The Pacific island nation of Palau has agreed to temporarily accept 17
Chinese Muslims who are being held at the U.S. military detention
facility at Guantanamo Bay, Cuba.
Palau President Johnson Toribiong issued a statement saying his country
would be "honored and proud" to honor Washington's request to
temporarily resettle the ethnic Uighurs.
The Obama administration had been negotiating with several nations to
take the Uighurs, who were cleared for release as early as 2003. The
Bush administration had refused to designate them as "enemy combatants."
China accuses the Uighurs of terrorist activity and had been pushing
for their return to China, but Washington refused the request out of
fear they would be tortured.
In an interview with VOA's Mandarin Service, Palau's minister of state,
Sandra Pierantozzi, said the small island nation is not concerned about
China's likely displeasure over its acceptance of the Uighurs. The
country does not have diplomatic relations with China, but does
maintain ties with China's longtime rival Taiwan.
Muslim Uighurs are the dominant ethnic group in China's Xinjiang
province.

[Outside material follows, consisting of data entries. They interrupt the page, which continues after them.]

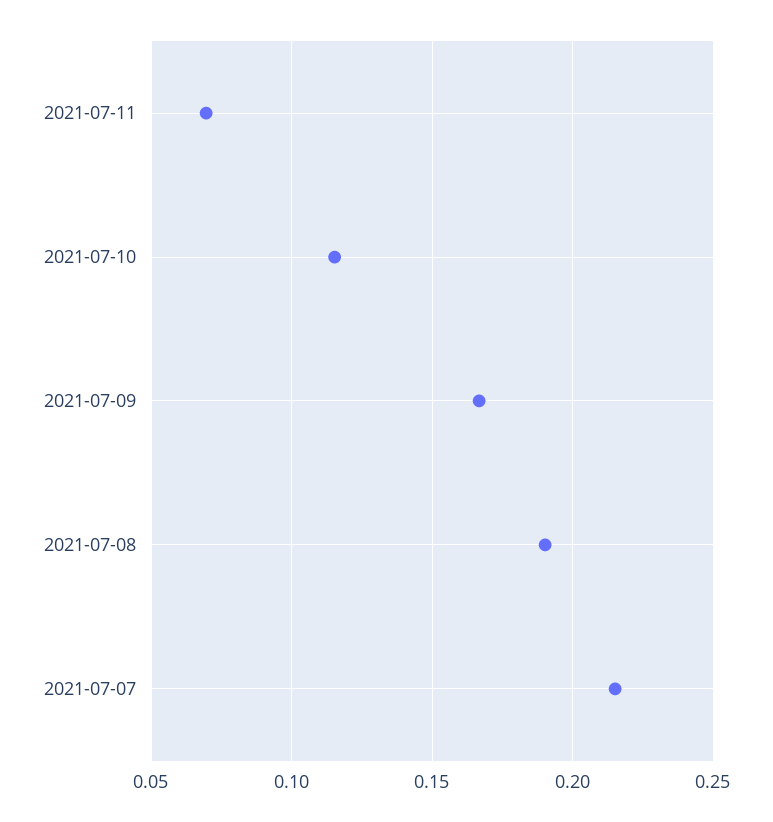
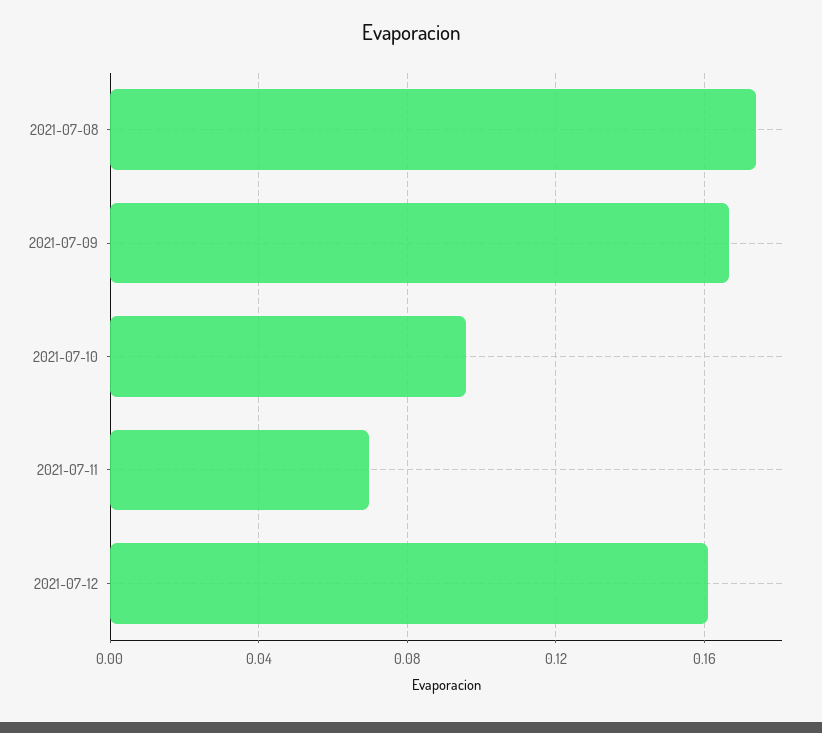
2021-07-10: 0.115 -> 0.095
2021-07-08: 0.19 -> 0.175
2021-07-07: 0.215 -> none
2021-07-12: none -> 0.16

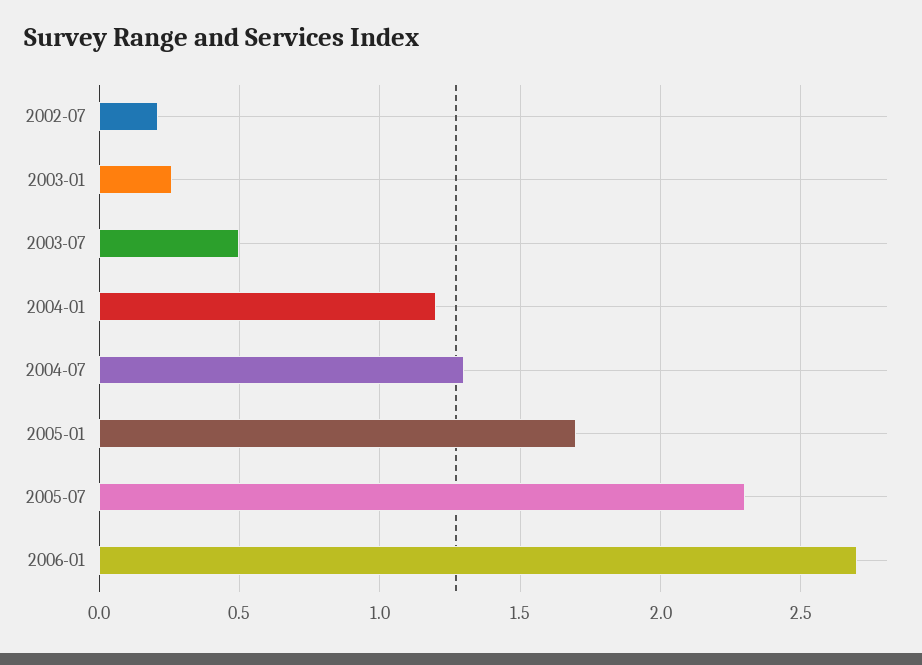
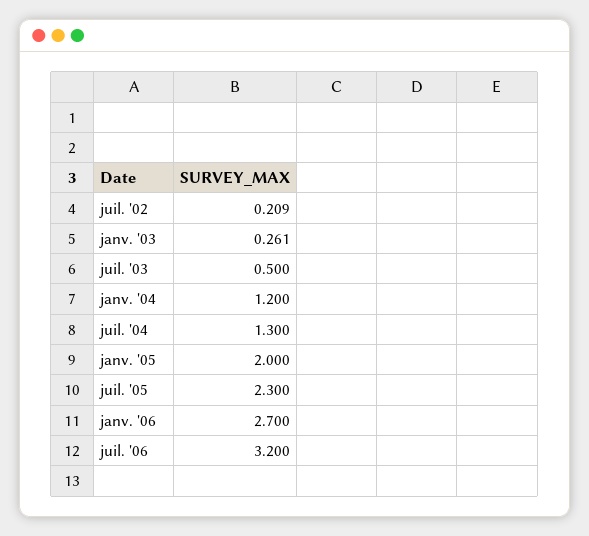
2005-01: 1.7 -> 2
juil. '06: none -> 3.2

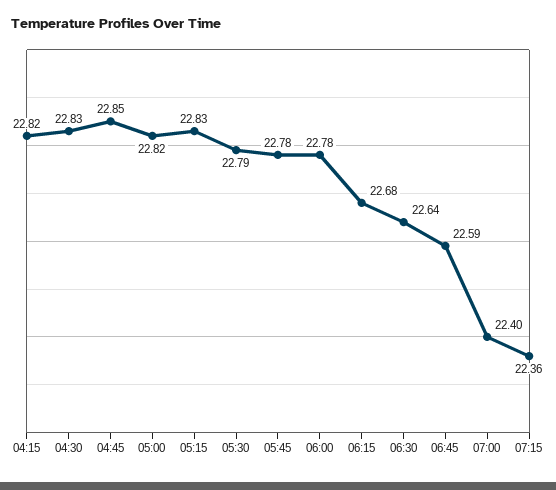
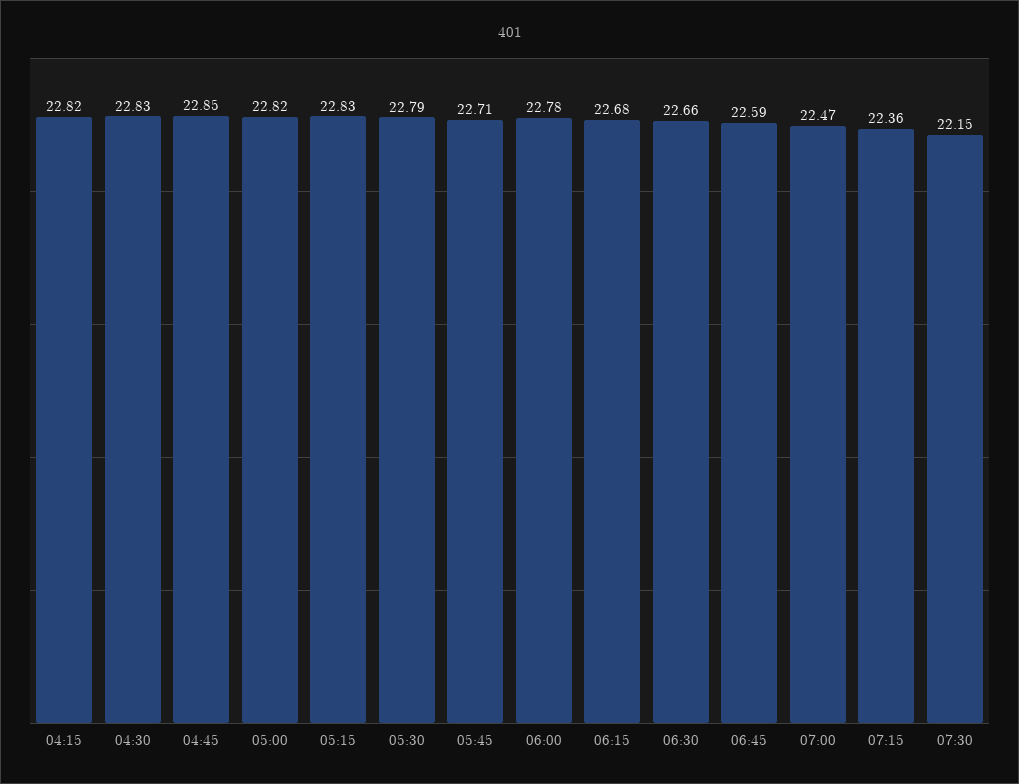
05:45: 22.78 -> 22.71
06:30: 22.64 -> 22.66
07:00: 22.4 -> 22.47
07:30: none -> 22.15

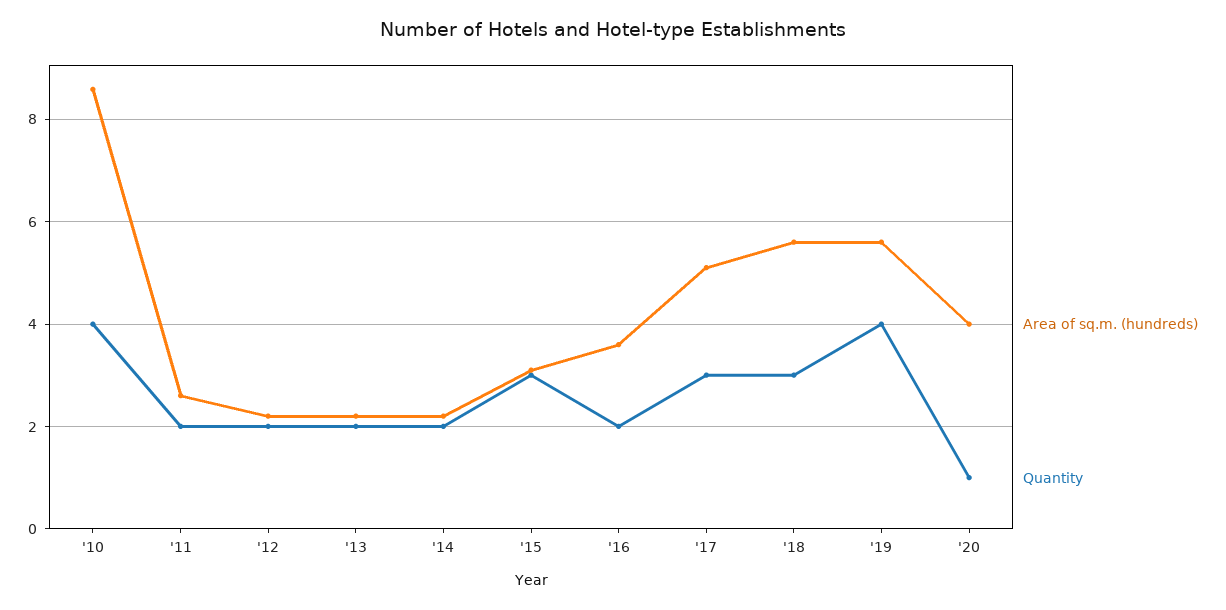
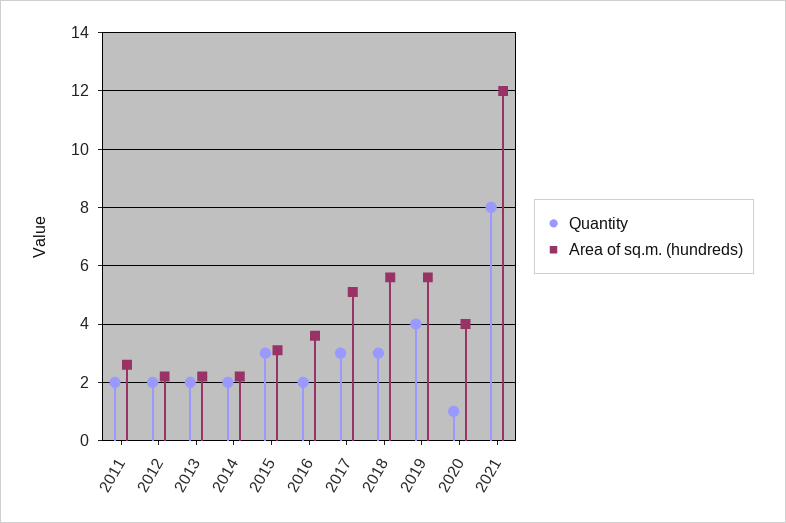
Area of sq.m. (hundreds), '10: 8.6 -> none
Quantity, '10: 4 -> none
Quantity, 2021: none -> 8
Area of sq.m. (hundreds), 2021: none -> 12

Beijing has accused the Uighurs of violent separatism in
pursuit of an independent "East Turkestan."
Chinese officials have said the Uighurs held at Guantanamo were members
of the East Turkestan Islamic movement, a terrorist organization on the
United Nations Security Council sanctions list.
A U.S. federal judge ordered the Uighurs released last year into the
United States, but an appeals court overturned that decision in April.